### Records provided
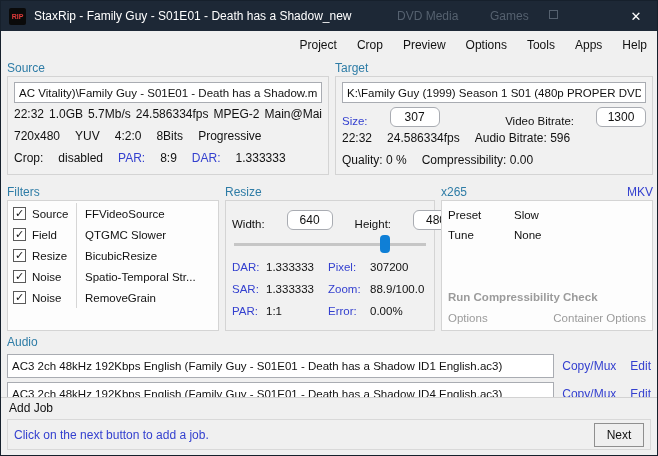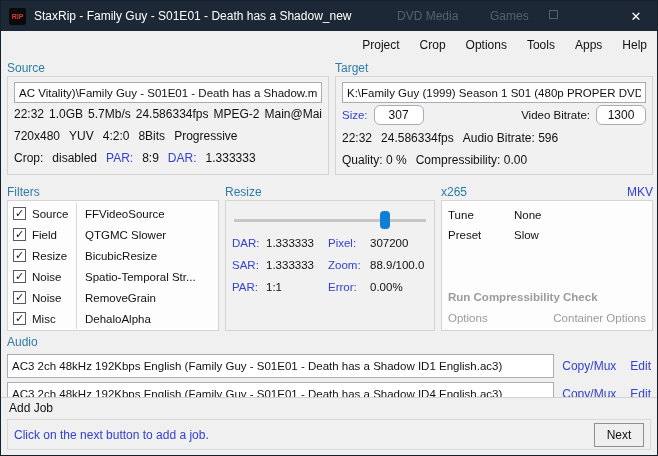--- a/index.html
+++ b/index.html
@@ -26,29 +26,29 @@
 
   
   .sec { position:absolute; }
   .sec-title { color:#2e7ca6; height:17px; display:flex; align-items:center; }
   .gbox { border:1px solid #d4d4d4; background:#f1f1f1; padding:5px 6px; }
   .white { background:#fdfdfd; }
   .tbox { border:1px solid #a9acb2; background:#fff; height:21px; font-family:"Liberation Sans",sans-serif;
           font-size:11.5px; padding:0 4px; color:#111; width:100%; }
   .tbox.num { text-align:center; font-size:12px; }
   .line { display:flex; gap:5px; align-items:center; height:22px; white-space:nowrap; overflow:hidden; font-size:12px; }
-  .line.sp { gap:9px; }
+  .line.sp { gap:15px; }
   .link { color:#3440cf; cursor:pointer; }
   .graylink { color:#9b9b9b; cursor:pointer; }
 
   
   .sec-source { left:6px; top:58px; width:322px; height:118px; }
   .sec-target { left:334px; top:58px; width:318px; height:118px; }
   .sec-source .gbox, .sec-target .gbox { height:99px; }
-  .trow { display:flex; align-items:center; height:24px; gap:6px; font-size:11.5px; white-space:nowrap; }
+  .trow { display:flex; align-items:flex-end; height:24px; gap:22px; font-size:11.5px; white-space:nowrap; }
   .trow .tbox { width:50px; flex:0 0 auto; height:20px;border-radius:6px; }
   .push { margin-left:auto; }
 
   
   .sec-filters { left:6px; top:182px; width:212px; height:148px; }
   .fbox { height:131px; padding:2px 0; }
   .frow { display:flex; align-items:center; height:21px; padding-left:5px; }
   .cb { width:13px; height:13px; border:1px solid #5a5a5a; background:#fff; margin-right:6px;
         flex:0 0 auto; display:flex; align-items:center; justify-content:center;
         font-size:11px; color:#111; line-height:1; }
@@ -100,20 +100,21 @@
     <span class="title-text">StaxRip - Family Guy - S01E01 - Death has a Shadow_new</span>
     <span class="ghost" style="left:396px;">DVD Media</span>
     <span class="ghost" style="left:489px;">Games</span>
     <span class="ghost-sq" style="left:548px;"></span>
     <span class="close-btn">✕</span>
   </div>
 
   <div class="menubar">
     <span class="menu-item">Project</span>
     <span class="menu-item">Crop</span>
+    <span class="menu-item">Preview</span>
     <span class="menu-item">Options</span>
     <span class="menu-item">Tools</span>
     <span class="menu-item">Apps</span>
     <span class="menu-item">Help</span>
   </div>
 
   <div class="sec sec-source">
     <div class="sec-title">Source</div>
     <div class="gbox">
       <input class="tbox" readonly="" value="AC Vitality)\Family Guy - S01E01 - Death has a Shadow.mkv" style="">
@@ -186,31 +187,32 @@
       <div class="frow">
         <span class="cb" data-checked="true"></span>
         <span class="fname">Noise</span>
         <span class="fval">Spatio-Temporal Str...</span>
       </div>
       <div class="frow">
         <span class="cb" data-checked="true"></span>
         <span class="fname">Noise</span>
         <span class="fval">RemoveGrain</span>
       </div>
-      <div class="frow">
-        <span class="cb" data-checked="true"></span>
-        <span class="fname">Misc</span>
-        <span class="fval">DehaloAlpha</span>
-      </div>
     </div>
   </div>
 
   <div class="sec sec-resize">
     <div class="sec-title">Resize</div>
     <div class="gbox rbox">
+      <div class="trow">
+        <span>Width:</span>
+        <input class="tbox num" style="width: 46px;" readonly="" value="640">
+        <span class="push">Height:</span>
+        <input class="tbox num" style="width: 46px;" readonly="" value="480">
+      </div>
       <div class="slider">
         <div class="track"></div>
         <div class="thumb"></div>
       </div>
       <div class="rgrid">
         <span class="link">DAR:</span>
         <span>1.333333</span>
         <span class="link">Pixel:</span>
         <span>307200</span>
       </div>
@@ -229,26 +231,26 @@
     </div>
   </div>
 
   <div class="sec sec-x265">
     <div class="sec-title x-title">
       <span>x265</span>
       <span class="link push">MKV</span>
     </div>
     <div class="gbox white xbox">
       <div class="xrow">
+        <span>Preset</span>
+        <span>Slow</span>
+      </div>
+      <div class="xrow">
         <span>Tune</span>
         <span>None</span>
-      </div>
-      <div class="xrow">
-        <span>Preset</span>
-        <span>Slow</span>
       </div>
       <span class="runcheck graylink">Run Compressibility Check</span>
       <div class="optrow">
         <span class="graylink">Options</span>
         <span class="graylink">Container Options</span>
       </div>
     </div>
   </div>
 
   <div class="sec sec-audio">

### Your assignment
Among the entries, how many lines include the word "text"? Answer with a single number and nothing further.

### Response area
2